On sonnait au parlophone, avec insistance. Je n'attendais personne... Pas question de répondre !

J’ajustai ma chaise et m’apprêtai à manger. Ce soir-là, mes convives étaient une rangée de parking pour handicapés. Leurs lignes bleues étaient fraîchement repeintes. Un bleu ciel qui, en dehors du contexte « parking réservé aux handicapés », avait le pouvoir de vous donner le sourire. Six emplacements, tous vides. Pas un handicapé à l’horizon.
Je m’étais confectionné des pâtes. Elles n’étaient pas al dente, mais elles me plaisaient bien, suffisamment pour que je me sente fier de moi. Spaghettis au beurre, toutes simples, saupoudrées d’une avalanche de parmesan. Ni sel, ni poivre, j’étais un fou en ce temps-là. Pour faire honneur à mes convives, je les avais servis à ras bord. Chez moi c’était comme ça qu’on voyait si vous étiez le bienvenu ou pas. Si le verre était à moitié plein et l’assiette servie aux proportions d’un cinq étoiles, alors pour sûr, vous étiez le mal venu.

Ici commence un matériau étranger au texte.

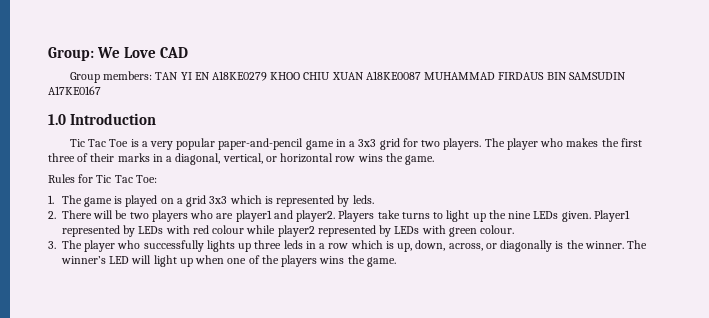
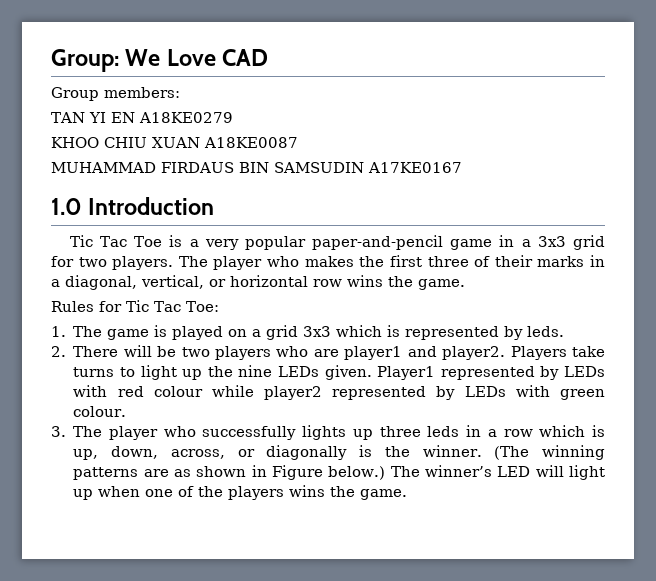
(153, 75) none -> (180, 92) //
(267, 76) none -> (233, 117) //
(421, 75) none -> (298, 142) //
(624, 245) none -> [494,445,605,460] [73,465,386,480] (The winning patterns are as shown in Figure below.)

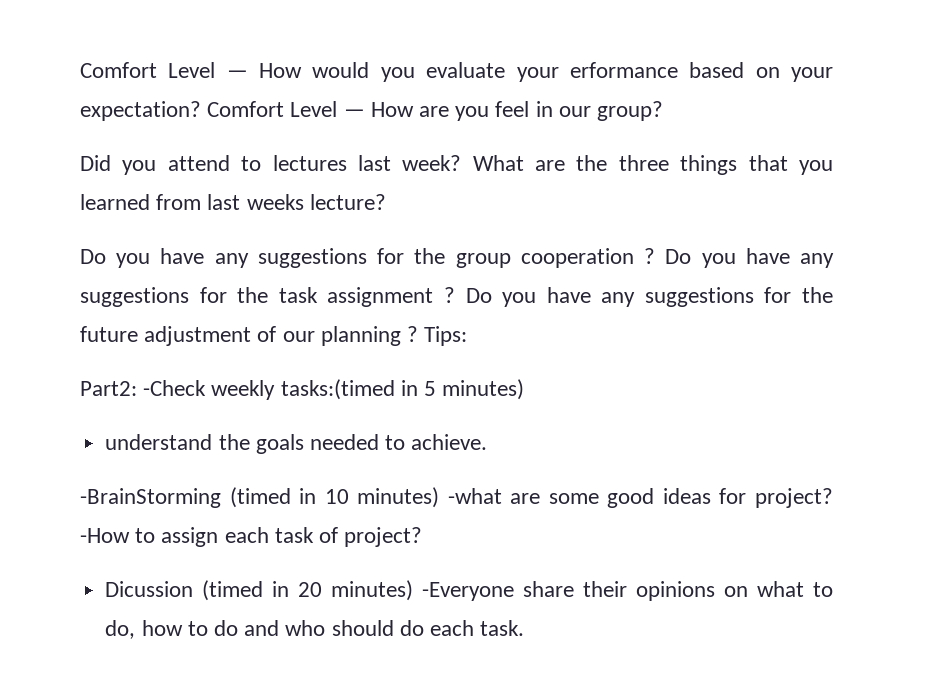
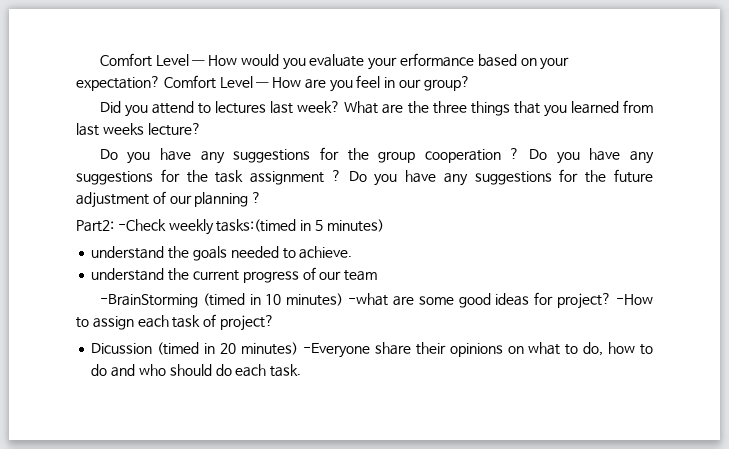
[424,326,468,346] Tips: -> (262, 197) none
(488, 442) none -> [91,267,378,283] // understand the current progress of our team

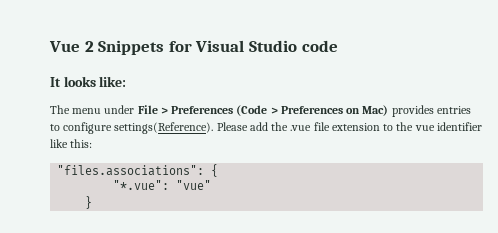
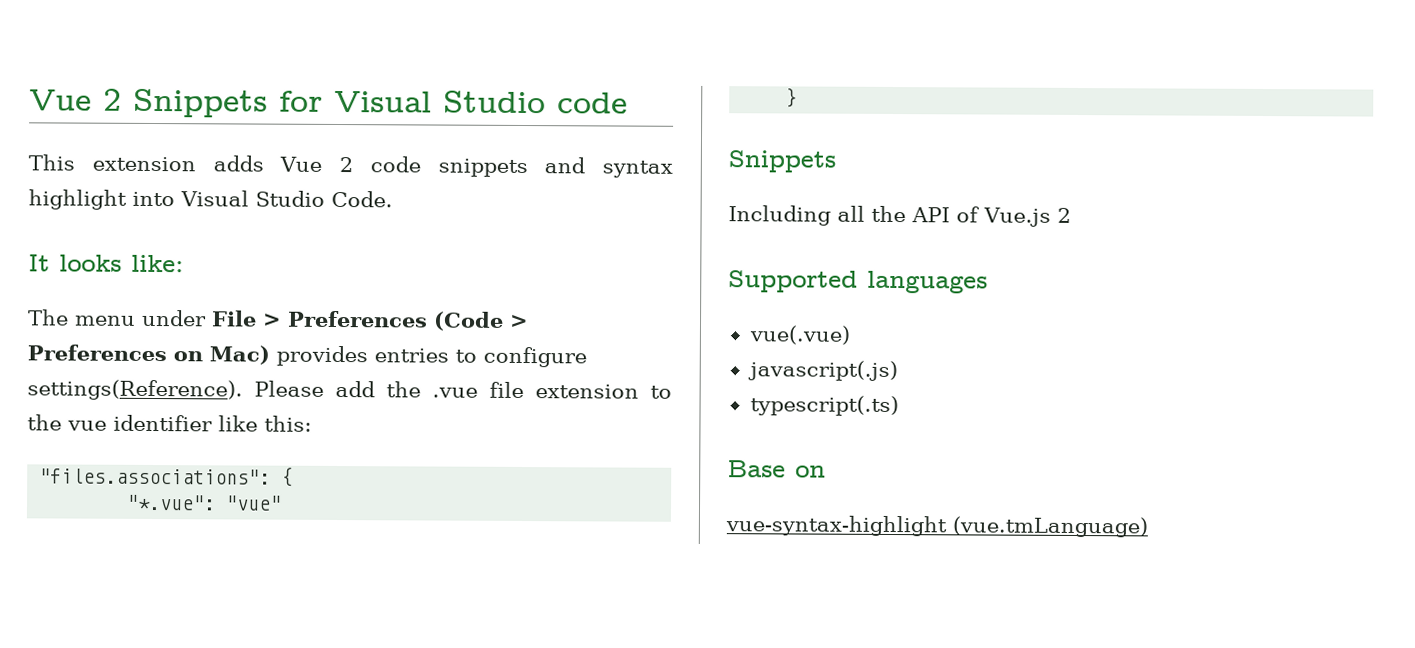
(338, 46) none -> [28,154,673,178] [28,189,393,210] // This extension adds Vue 2 code snippets and syntax highlight into Visual Studio Code.
(93, 202) none -> [728,150,836,173] [728,205,1071,227] [728,270,988,294] [748,325,850,345] [746,360,898,382] [749,395,899,417] [727,460,826,478] [725,515,1148,538] // Snippets // Including all the API of Vue.js 2 // Supported languages // vue(.vue) // javascript(.js) // typescript(.ts) // Base on // vue-syntax-highlight (vue.tmLanguage)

Cela restait exceptionnel, on invite rarement des ennemis à sa table, surtout quand on a le choix...

Les places de parking, à l’autre bout de la table, ne touchaient pas à leurs pâtes. Rien de grave, j’en avais l’habitude. Mes invités avaient peu d’appétit. Pouvais-je leur en vouloir ? Bien sûr que non ! De tels amis, une telle présence, une telle qualité d’écoute, comment, diable, pouvais-je faire mon difficile ? Un foisonnement, que dis-je une éruption, de possibilités, de diversité, s’était offerte à moi... un beau jour, après que j’eus retrouvé ma femme et mes deux enfants calcinés.
De retour d'une journée de travail, en m'engageant dans la rue qui menait droit au portail de ma maison, j’aperçus au loin d’épaisses volutes de fumée noirâtre qui s’élevaient vers le ciel, et une vue imprenable sur la maison du voisin et l’arrière-cour. Un vide béant avait remplacé mon doux bercail. Des pompiers, lances en l'air, finissaient d'apaiser les flammes. Une foule d'individus, principalement composée de voisins voraces, affamés de drame et de mort, sur la pointe des pieds, se rinçaient les yeux sur ce qui, quelques heures auparavant, était ma vie.

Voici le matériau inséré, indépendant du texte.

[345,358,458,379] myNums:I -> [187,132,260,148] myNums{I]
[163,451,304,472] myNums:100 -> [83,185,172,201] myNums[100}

J'avais quitté la voiture au beau milieu de la rue et m’était lancé inutilement vers les restes de moi. Des policiers me plaquèrent au sol et m’immobilisèrent. Après vérification et quelques coups dans les côtes pour me calmer, ils me ramenèrent au commissariat puis, du commissariat, j’avais été transféré jusqu'à l’hôpital le plus proche. On m'avait servi un plat surgelé et un café froid, sans me dire un mot quant à ma famille, me suggérant de me reposer. J'avais refusé les sédatifs et les aides psychologiques. Après une courte nuit, passée à observer le plafond, le temps que le site eut été sécurisé, puis après quelques questions posées par un psychiatre, afin de vérifier mon état cognitif et émotionnel, on m'y escorta.

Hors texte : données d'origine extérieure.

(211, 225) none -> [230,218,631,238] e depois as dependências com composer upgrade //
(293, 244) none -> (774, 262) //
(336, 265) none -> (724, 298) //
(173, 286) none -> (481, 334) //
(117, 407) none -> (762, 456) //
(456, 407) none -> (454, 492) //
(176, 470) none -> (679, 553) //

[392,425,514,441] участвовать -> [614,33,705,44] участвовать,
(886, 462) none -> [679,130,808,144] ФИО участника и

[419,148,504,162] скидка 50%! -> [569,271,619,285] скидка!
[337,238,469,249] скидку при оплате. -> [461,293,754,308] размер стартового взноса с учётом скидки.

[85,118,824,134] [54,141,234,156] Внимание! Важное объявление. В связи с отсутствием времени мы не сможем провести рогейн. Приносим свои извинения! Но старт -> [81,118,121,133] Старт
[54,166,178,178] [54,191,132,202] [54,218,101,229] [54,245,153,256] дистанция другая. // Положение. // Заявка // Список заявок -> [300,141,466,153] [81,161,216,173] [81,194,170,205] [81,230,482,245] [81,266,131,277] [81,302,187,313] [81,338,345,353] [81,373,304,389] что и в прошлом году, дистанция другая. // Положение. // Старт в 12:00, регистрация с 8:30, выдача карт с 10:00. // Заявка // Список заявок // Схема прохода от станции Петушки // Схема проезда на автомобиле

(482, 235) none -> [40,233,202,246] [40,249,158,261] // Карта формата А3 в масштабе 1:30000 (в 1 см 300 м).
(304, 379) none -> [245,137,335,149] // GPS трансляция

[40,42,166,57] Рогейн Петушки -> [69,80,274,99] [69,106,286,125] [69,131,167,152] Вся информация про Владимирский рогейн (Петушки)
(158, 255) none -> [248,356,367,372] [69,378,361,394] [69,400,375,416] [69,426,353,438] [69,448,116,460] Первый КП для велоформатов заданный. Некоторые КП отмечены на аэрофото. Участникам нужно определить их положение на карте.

La journée était magnifique. Pendant le trajet, je demandai l'heure sans raison au jeune policier qui conduisait. Il était 7h59. La voie rapide était fluide, et les véhicules glissaient sur l'asphalte. Certain se rendaient au boulot, d'autres rentraient de soirée, d'autres partaient en vacances, et d'autres... La radio diffusait les infos du jour : attentat, chômage, scandale politique... la routine. Je pensai soudainement à mon portable que j'avais oublié dans ma voiture, puis à ma voiture que j'avais abandonnée au beau milieu de la route. Une partie de moi voulait vérifier si nous n'avions pas reçu d’email. C’était comme un programme qui s’était enclenché au mauvais moment. L’icône, la petite enveloppe, m'avait mené à une image, nette et précise, de ma boîte aux lettres. Je l'avais construite moi-même, toute en bois, avec un perchoir pour oiseaux. Madison l'adorait, elle disait qu'elle voulait la même dans sa chambre, pour recevoir les lettres de Dieu et du père Noël. J'avais tout fait pour qu'elle croie le plus longtemps possible au père Noël, aux anges et aux fées...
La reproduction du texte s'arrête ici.